Penerapan sistem kerja rotasi bergilir (shift work) yang dipadukan dengan paparan lingkungan fisik yang ekstrem menempatkan para personel industri berat di Kalimantan Timur pada risiko tinggi mengalami sakit metabolik. Pengaturan pola nutrisi yang tidak seimbang serta kurangnya aktivitas fisik terstruktur sering kali menjadi pemicu utama lahirnya sindrom klinis, seperti obesitas viseral, resistensi insulin, hingga hipertensi di usia muda. Oleh karena itu, intervensi manajemen diet yang berbasis pada perhitungan kebutuhan kalori riil mutlak diterapkan oleh manajemen perusahaan guna menghindari penurunan produktivitas.

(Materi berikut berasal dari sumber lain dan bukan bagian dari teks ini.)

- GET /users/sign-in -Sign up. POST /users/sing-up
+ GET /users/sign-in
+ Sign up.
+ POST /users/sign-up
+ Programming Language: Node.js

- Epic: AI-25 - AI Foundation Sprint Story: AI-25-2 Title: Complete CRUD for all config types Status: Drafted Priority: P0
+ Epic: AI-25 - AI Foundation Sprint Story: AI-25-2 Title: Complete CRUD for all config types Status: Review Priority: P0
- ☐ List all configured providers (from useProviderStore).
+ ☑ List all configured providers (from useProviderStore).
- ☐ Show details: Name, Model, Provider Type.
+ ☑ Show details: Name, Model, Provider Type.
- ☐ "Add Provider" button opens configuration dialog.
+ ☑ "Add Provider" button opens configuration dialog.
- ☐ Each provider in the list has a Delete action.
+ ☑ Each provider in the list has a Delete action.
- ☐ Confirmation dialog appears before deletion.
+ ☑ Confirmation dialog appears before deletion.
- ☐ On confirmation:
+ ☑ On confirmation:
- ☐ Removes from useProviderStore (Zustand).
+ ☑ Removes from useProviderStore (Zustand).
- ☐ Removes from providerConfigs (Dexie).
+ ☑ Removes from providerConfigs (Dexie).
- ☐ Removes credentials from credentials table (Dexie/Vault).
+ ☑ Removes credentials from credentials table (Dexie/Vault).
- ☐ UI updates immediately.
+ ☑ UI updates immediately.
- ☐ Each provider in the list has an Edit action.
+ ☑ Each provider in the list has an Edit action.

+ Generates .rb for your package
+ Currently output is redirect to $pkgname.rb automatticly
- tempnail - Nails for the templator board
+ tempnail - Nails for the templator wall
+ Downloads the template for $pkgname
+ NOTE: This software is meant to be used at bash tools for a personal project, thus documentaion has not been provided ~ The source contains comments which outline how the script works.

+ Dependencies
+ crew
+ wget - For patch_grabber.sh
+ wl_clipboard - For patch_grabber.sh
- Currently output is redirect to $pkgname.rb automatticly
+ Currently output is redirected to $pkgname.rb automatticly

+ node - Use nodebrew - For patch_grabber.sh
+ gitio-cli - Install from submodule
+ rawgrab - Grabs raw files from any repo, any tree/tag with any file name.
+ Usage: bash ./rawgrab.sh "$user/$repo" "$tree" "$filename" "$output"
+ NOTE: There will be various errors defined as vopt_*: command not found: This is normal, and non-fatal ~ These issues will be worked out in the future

Karakteristik pekerjaan yang membutuhkan ketahanan fisik prima sering kali memicu salah kaprah di mana pekerja mengonsumsi karbohidrat sederhana dan lemak jenuh dalam porsi berlebih di kantin mes, yang berujung pada timbulnya sakit metabolik. Konsumsi makanan tinggi kalori namun rendah zat gizi mikro secara berulang dapat memicu penumpukan jaringan lemak di area perut serta membebani kerja organ hati. Manajemen katering industri harus merombak komposisi menu dengan memperbanyak porsi protein tanpa lemak, karbohidrat kompleks dengan serat tinggi, serta sayuran hijau yang kaya antioksidan.
Aspek pengaturan waktu makan (timing of nutrition) memegang kendali yang tidak kalah krusial, terutama bagi kru yang mendapatkan jadwal kerja shifts malam untuk menekan angka kasus sakit metabolik. Pada waktu larut malam, metabolisme dasar dan sekresi enzim pencernaan tubuh manusia secara alami mengalami penurunan drastis sesuai dengan ritme sirkadian organ tubuh. Memaksakan mengonsumsi makanan berat tinggi karbohidrat pada jam dua pagi terbukti secara klinis mempercepat terjadinya resistensi insulin yang berujung pada timbulnya komplikasi penyakit diabetes melitus tipe dua.
Hidrasi yang adekuat juga menjadi aturan baku yang tidak boleh diabaikan mengingat kondisi tubuh yang rentan mengalami penurunan fungsi organ akibat gangguan metabolisme seluler atau risiko sakit metabolik. Kehilangan cairan tubuh melalui keringat yang tidak segera digantikan dengan air mineral berkualitas dapat memicu dehidrasi kronis yang menurunkan konsentrasi kerja dan memperberat fungsi penyaringan organ ginjal. Pembatasan akses terhadap minuman berenergi kemasan yang tinggi kadar gula sintetis harus diberlakukan secara ketat di lingkungan kerja perusahaan.
Melalui komitmen pemantauan kesehatan berkala yang diintegrasikan dengan program edukasi gaya hidup sehat, angka absensi karyawan akibat menderita sakit metabolik dapat ditekan secara signifikan. Perusahaan yang menginvestasikan anggarannya untuk penyediaan bahan makanan segar organik berkualitas tinggi akan memetik keuntungan jangka panjang berupa penurunan angka kecelakaan kerja. Dengan menyelaraskan asupan gizi yang tepat dan manajemen stres kerja yang seimbang, para pekerja tambang di Kalimantan Timur dapat mempertahankan performa fisik terbaiknya melintasi usia produktif.